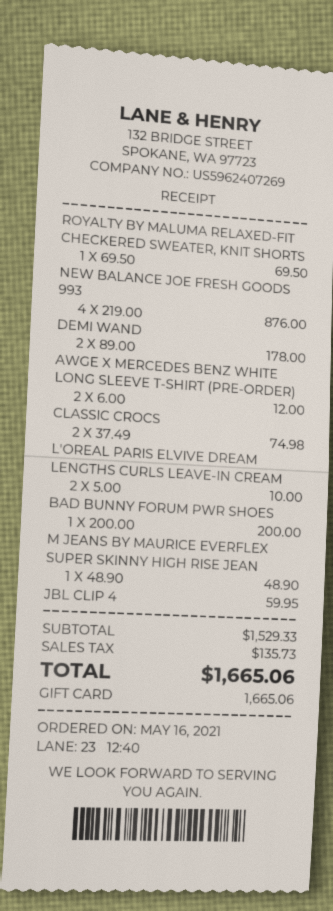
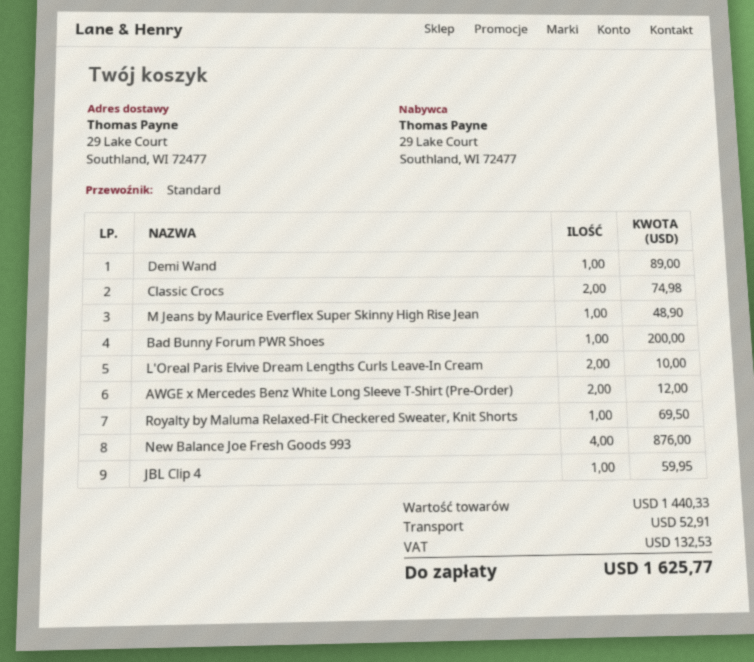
DEMI WAND: 2 for 178.00 -> 1 for 89.00
subtotal: 1529.33 -> 1440.33
shipping: none -> 52.91
tax: 135.73 -> 132.53
total: 1665.06 -> 1625.77

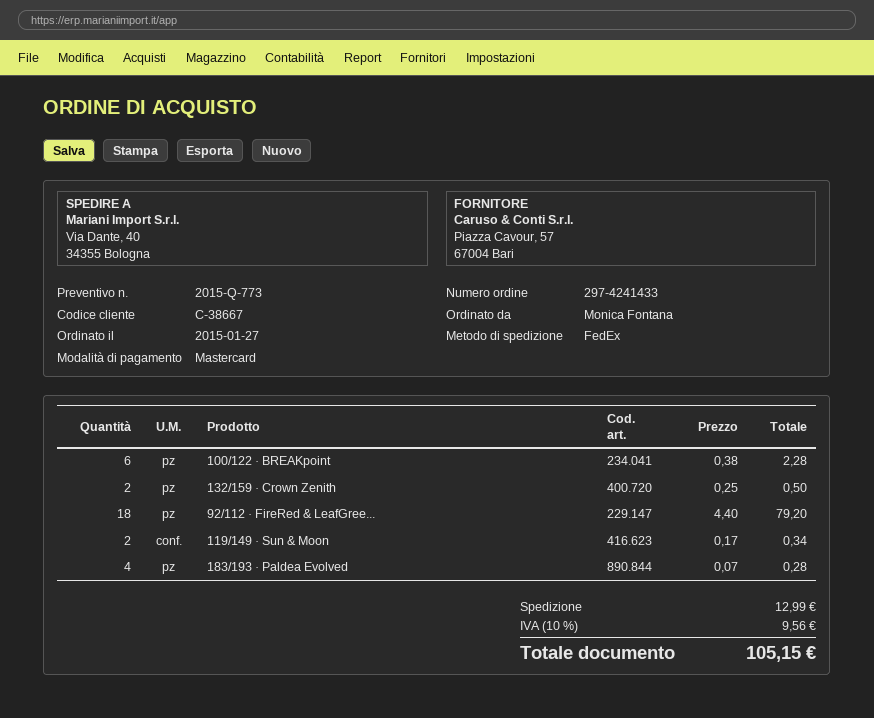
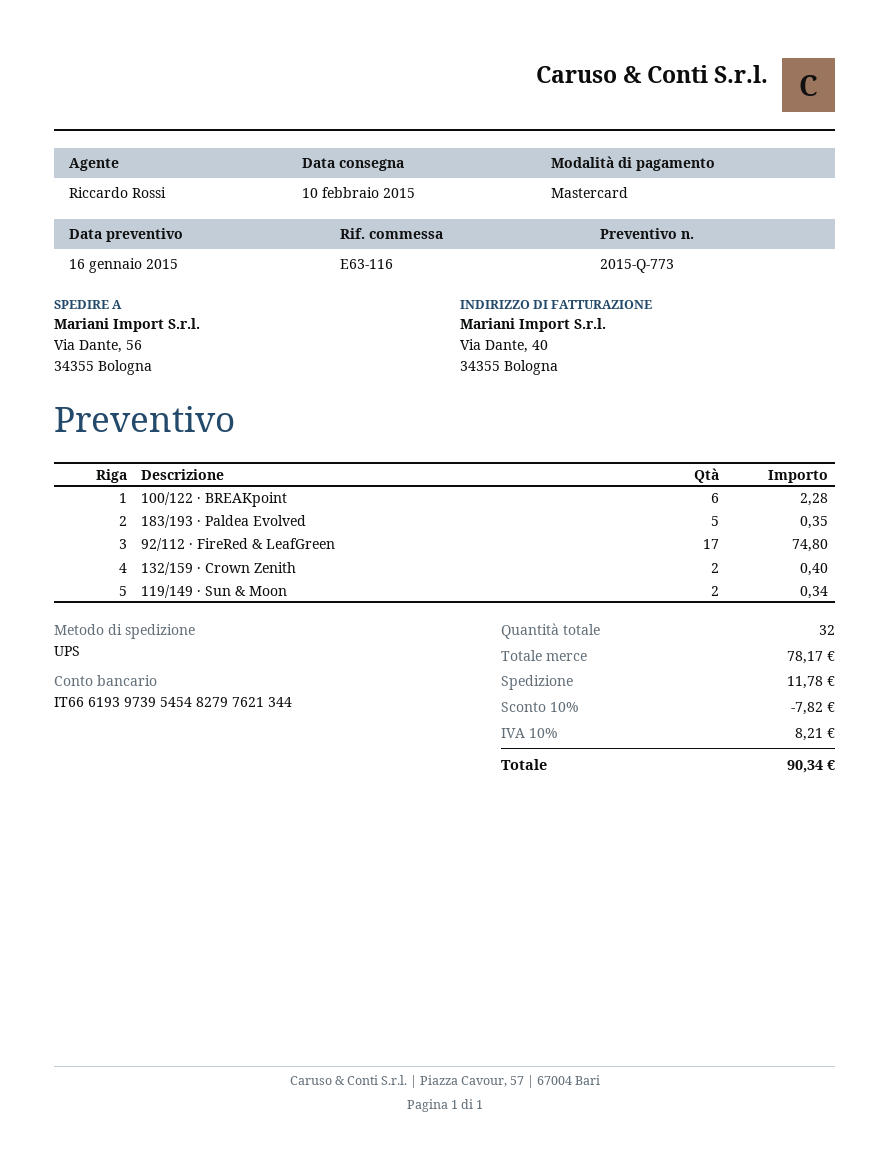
shipping method: FedEx -> UPS
ship to: Via Dante, 40, 34355 Bologna -> Via Dante, 56, 34355 Bologna
132/159 · Crown Zenith: 2 for 0.50 -> 2 for 0.40
92/112 · FireRed & LeafGree...: 18 for 79.20 -> 17 for 74.80
183/193 · Paldea Evolved: 4 for 0.28 -> 5 for 0.35
discount: none -> 10% = 7.82
shipping: 12.99 -> 11.78
tax: 10% = 9.56 -> 10% = 8.21
total: 105.15 -> 90.34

■ **Task to carry out**: Beginning at the line with "subtotal: 1529.33 -> 1440.33", reproduce each line exactly through the last line of the records above, with pictures left out.

■ **Answer to the problem**:
subtotal: 1529.33 -> 1440.33
shipping: none -> 52.91
tax: 135.73 -> 132.53
total: 1665.06 -> 1625.77

shipping method: FedEx -> UPS
ship to: Via Dante, 40, 34355 Bologna -> Via Dante, 56, 34355 Bologna
132/159 · Crown Zenith: 2 for 0.50 -> 2 for 0.40
92/112 · FireRed & LeafGree...: 18 for 79.20 -> 17 for 74.80
183/193 · Paldea Evolved: 4 for 0.28 -> 5 for 0.35
discount: none -> 10% = 7.82
shipping: 12.99 -> 11.78
tax: 10% = 9.56 -> 10% = 8.21
total: 105.15 -> 90.34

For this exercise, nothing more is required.